[WHAT THE EXERCISE ASKS]: The answer must consist of each line below that contains the word "relative", copied in full.

[Web document revisions]
+-------+

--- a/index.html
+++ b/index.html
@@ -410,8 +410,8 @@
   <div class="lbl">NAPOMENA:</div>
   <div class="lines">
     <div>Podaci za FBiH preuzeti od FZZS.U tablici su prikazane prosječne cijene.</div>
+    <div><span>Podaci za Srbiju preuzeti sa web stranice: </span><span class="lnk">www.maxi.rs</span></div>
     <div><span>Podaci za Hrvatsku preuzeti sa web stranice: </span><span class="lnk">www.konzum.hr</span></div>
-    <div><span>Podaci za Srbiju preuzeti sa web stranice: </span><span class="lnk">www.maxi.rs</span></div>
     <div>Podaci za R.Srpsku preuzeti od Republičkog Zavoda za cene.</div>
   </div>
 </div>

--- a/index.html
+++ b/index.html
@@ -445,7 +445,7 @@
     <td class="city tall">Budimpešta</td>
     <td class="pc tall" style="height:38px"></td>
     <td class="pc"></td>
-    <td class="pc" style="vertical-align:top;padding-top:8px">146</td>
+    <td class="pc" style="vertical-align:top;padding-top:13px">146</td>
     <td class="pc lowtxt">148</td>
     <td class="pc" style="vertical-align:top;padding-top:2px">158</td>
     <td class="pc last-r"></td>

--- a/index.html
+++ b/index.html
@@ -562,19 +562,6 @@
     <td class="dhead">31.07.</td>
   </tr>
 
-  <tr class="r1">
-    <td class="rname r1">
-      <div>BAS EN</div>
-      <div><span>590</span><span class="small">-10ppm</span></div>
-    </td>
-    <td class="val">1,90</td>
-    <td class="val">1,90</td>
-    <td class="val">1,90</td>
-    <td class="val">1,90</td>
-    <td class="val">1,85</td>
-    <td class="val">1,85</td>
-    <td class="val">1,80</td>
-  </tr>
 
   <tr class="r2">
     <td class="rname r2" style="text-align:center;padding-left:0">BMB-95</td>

+-------+

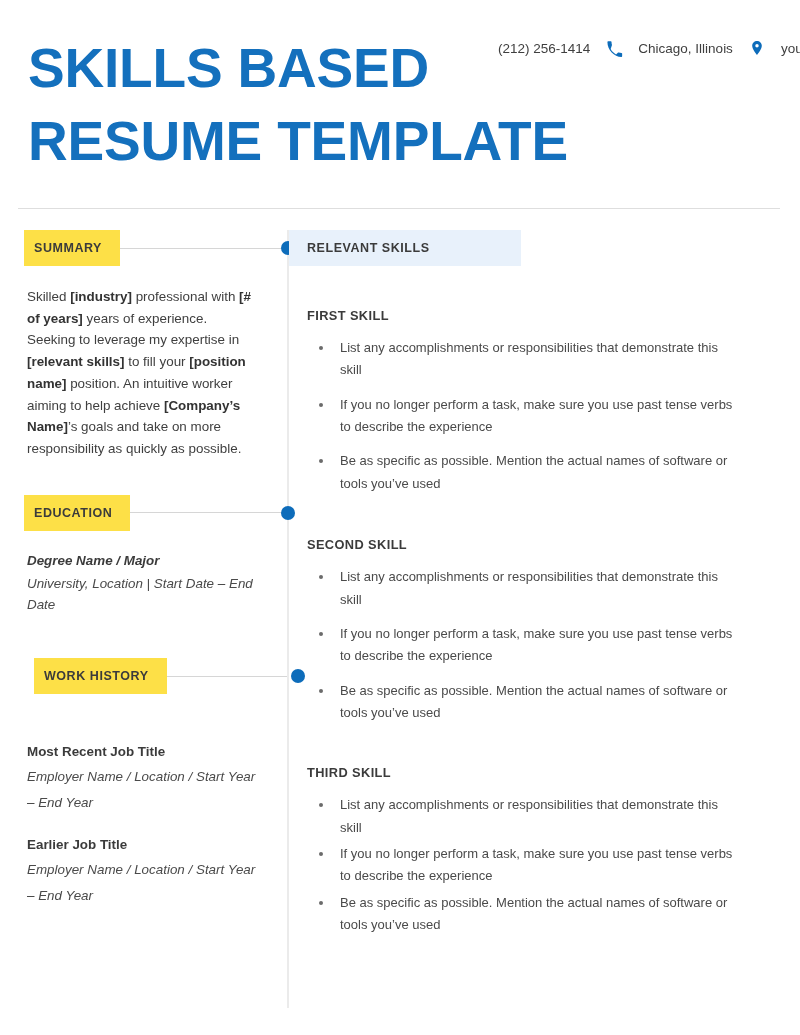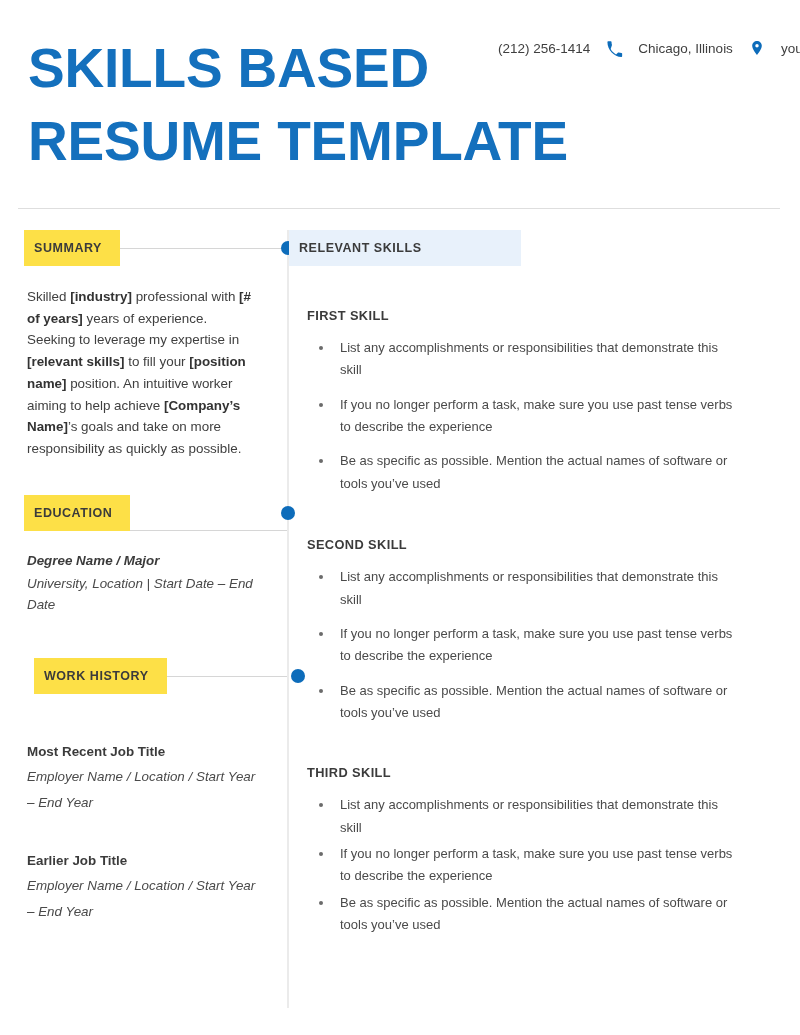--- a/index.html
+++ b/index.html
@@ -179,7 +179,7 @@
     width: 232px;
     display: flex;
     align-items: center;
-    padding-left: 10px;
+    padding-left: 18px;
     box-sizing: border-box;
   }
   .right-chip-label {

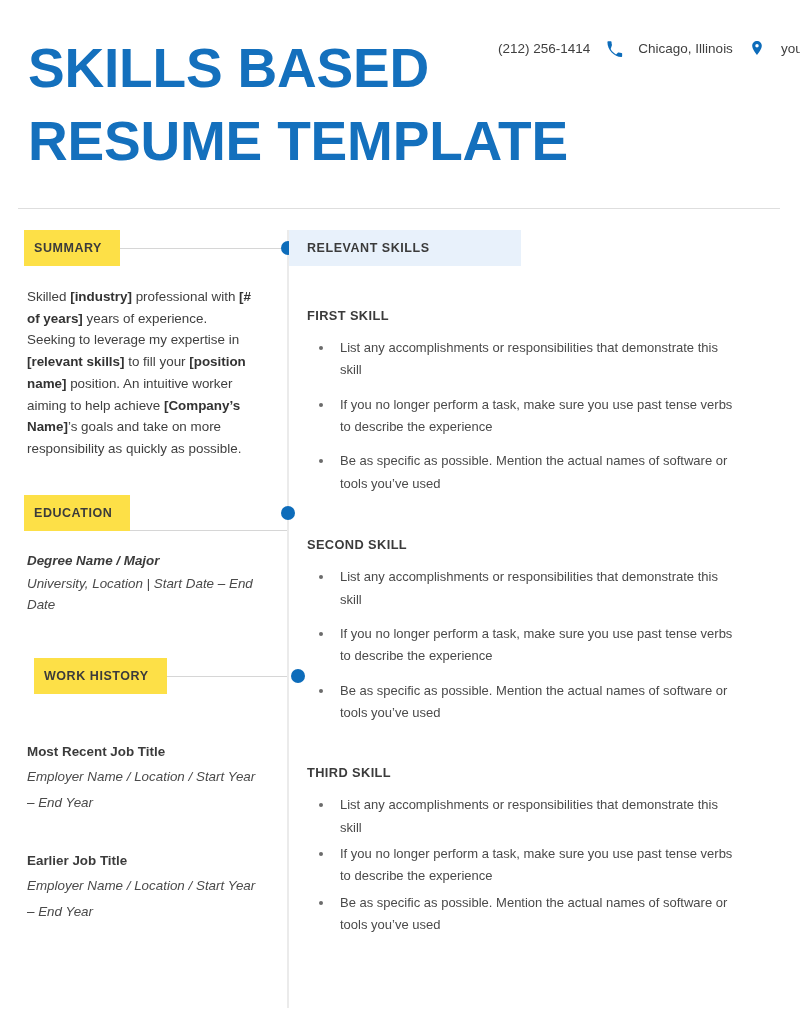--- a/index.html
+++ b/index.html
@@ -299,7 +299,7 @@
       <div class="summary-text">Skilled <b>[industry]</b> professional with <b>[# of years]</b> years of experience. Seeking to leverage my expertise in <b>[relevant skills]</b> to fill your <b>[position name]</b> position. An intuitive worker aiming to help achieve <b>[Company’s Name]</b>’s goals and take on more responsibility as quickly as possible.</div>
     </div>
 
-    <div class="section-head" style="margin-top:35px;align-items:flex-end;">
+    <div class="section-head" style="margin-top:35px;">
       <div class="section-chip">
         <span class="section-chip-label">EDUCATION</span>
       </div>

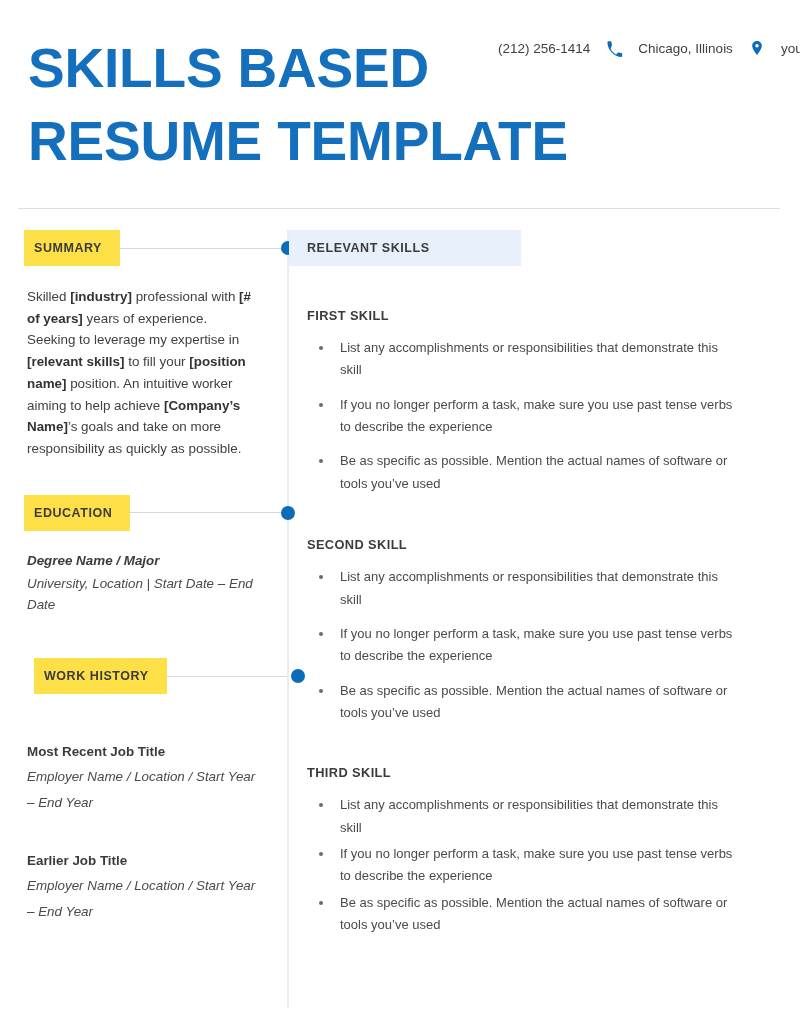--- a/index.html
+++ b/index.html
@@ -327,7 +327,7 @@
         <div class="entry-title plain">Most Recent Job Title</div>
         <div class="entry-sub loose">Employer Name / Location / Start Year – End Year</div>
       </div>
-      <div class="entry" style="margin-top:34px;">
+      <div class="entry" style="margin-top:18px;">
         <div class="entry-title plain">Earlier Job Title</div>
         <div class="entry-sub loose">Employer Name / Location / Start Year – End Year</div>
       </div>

+-------+

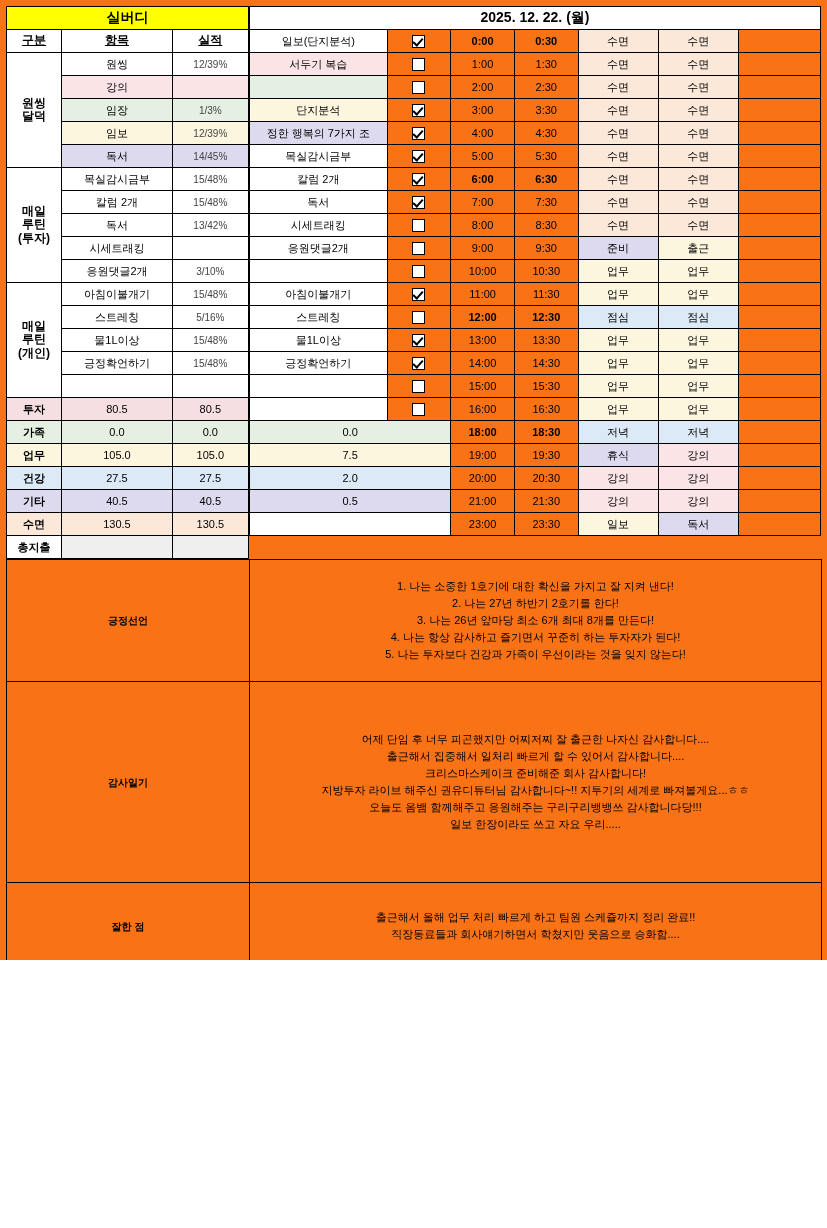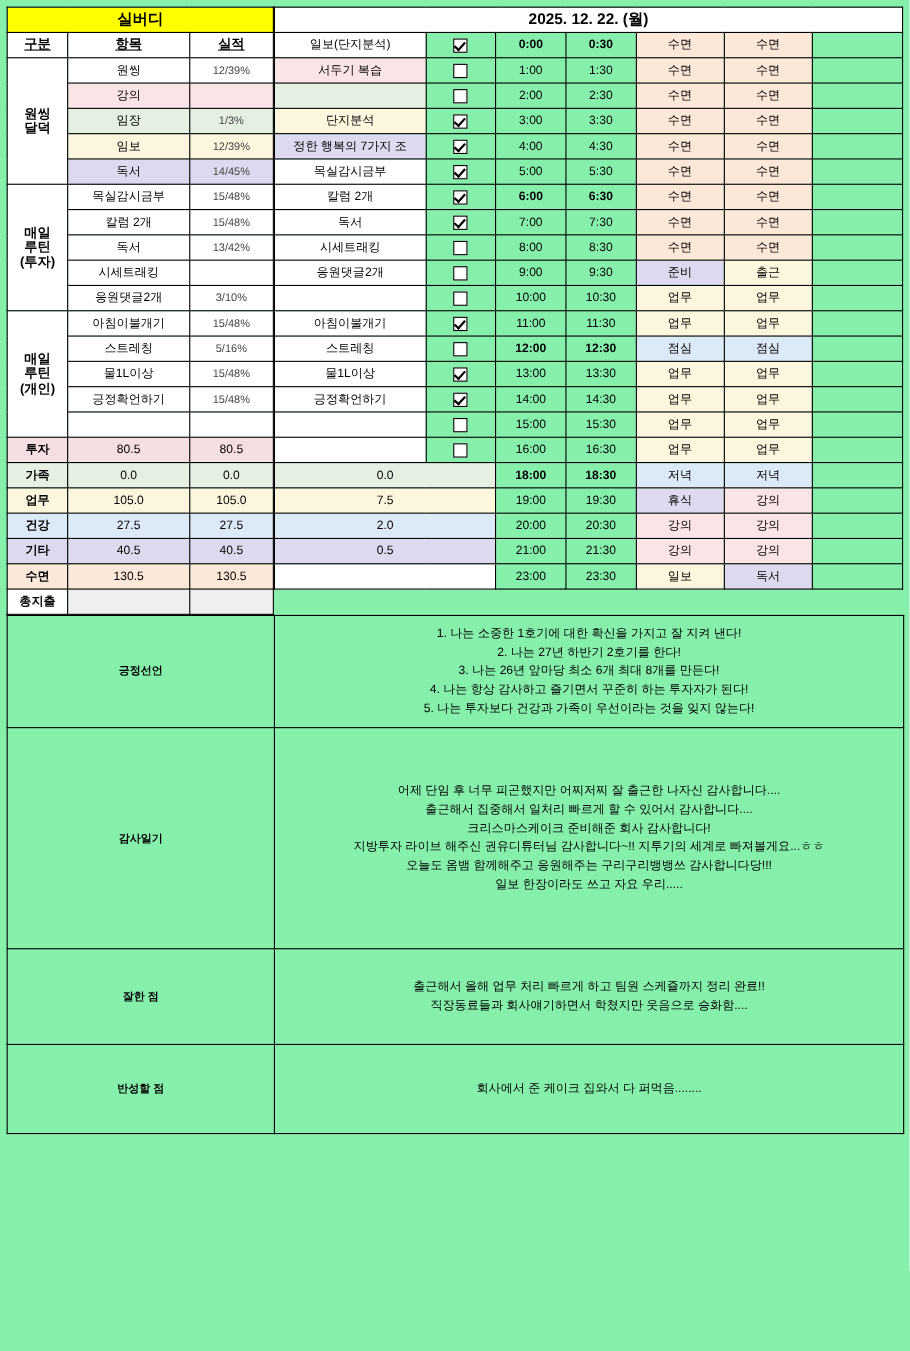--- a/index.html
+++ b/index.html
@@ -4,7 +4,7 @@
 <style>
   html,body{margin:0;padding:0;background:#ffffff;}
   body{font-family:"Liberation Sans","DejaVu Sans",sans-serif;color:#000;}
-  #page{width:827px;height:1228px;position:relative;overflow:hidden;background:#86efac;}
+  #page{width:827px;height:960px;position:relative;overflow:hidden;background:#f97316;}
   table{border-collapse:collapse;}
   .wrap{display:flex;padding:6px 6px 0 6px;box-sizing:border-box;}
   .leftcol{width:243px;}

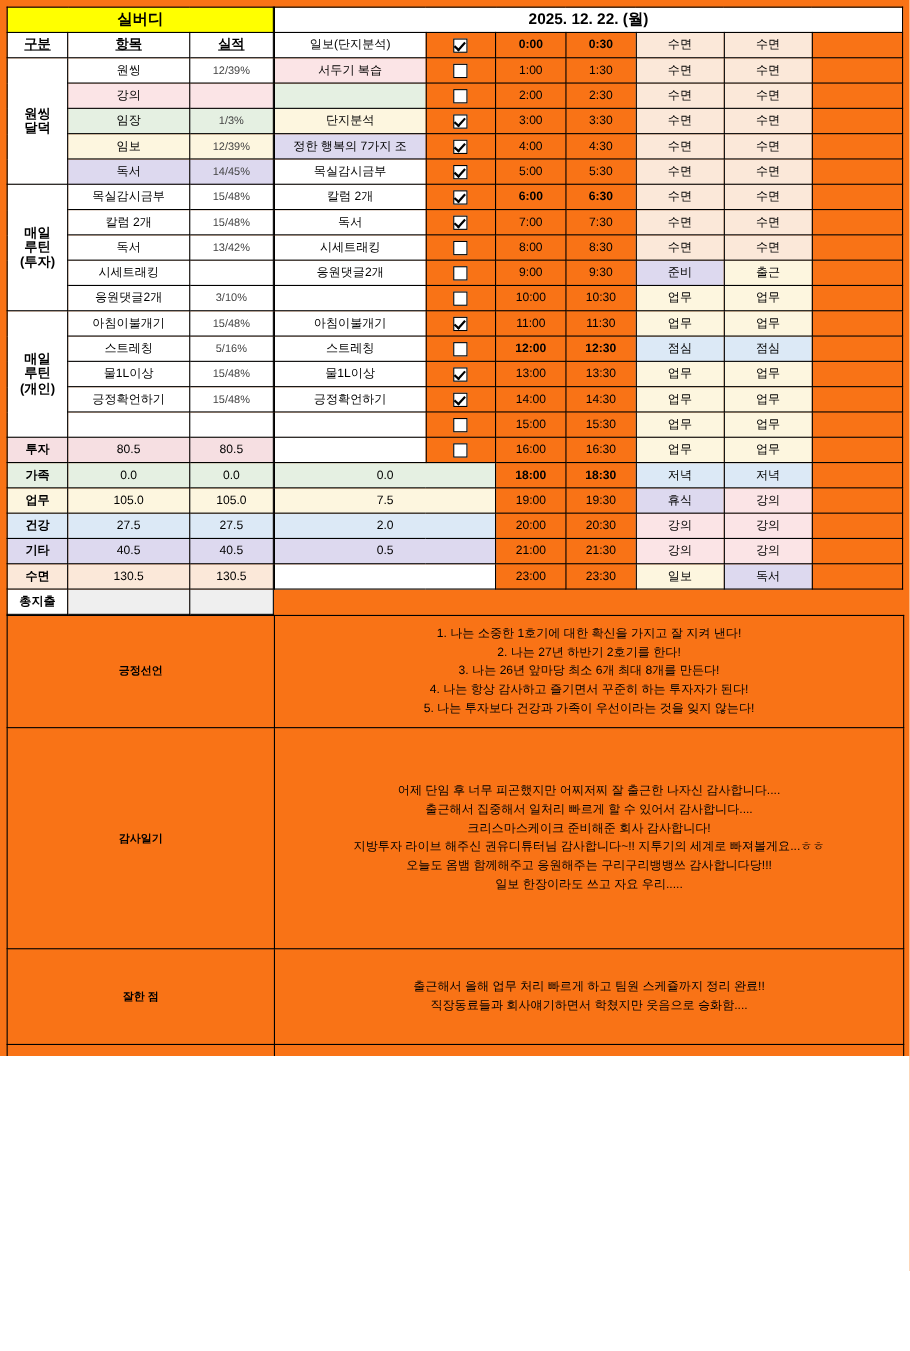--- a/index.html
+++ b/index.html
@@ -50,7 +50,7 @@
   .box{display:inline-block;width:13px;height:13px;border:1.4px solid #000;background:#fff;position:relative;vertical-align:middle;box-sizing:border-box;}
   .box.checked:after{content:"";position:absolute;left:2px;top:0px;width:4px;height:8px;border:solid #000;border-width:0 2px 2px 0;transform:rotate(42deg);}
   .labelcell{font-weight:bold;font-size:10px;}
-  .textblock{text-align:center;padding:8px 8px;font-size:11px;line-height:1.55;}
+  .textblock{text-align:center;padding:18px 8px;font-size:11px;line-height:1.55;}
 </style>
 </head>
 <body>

+-------+

[RESPONSE TO THIS TASK]:
-  #page{width:827px;height:1228px;position:relative;overflow:hidden;background:#86efac;}
+  #page{width:827px;height:960px;position:relative;overflow:hidden;background:#f97316;}
   .box{display:inline-block;width:13px;height:13px;border:1.4px solid #000;background:#fff;position:relative;vertical-align:middle;box-sizing:border-box;}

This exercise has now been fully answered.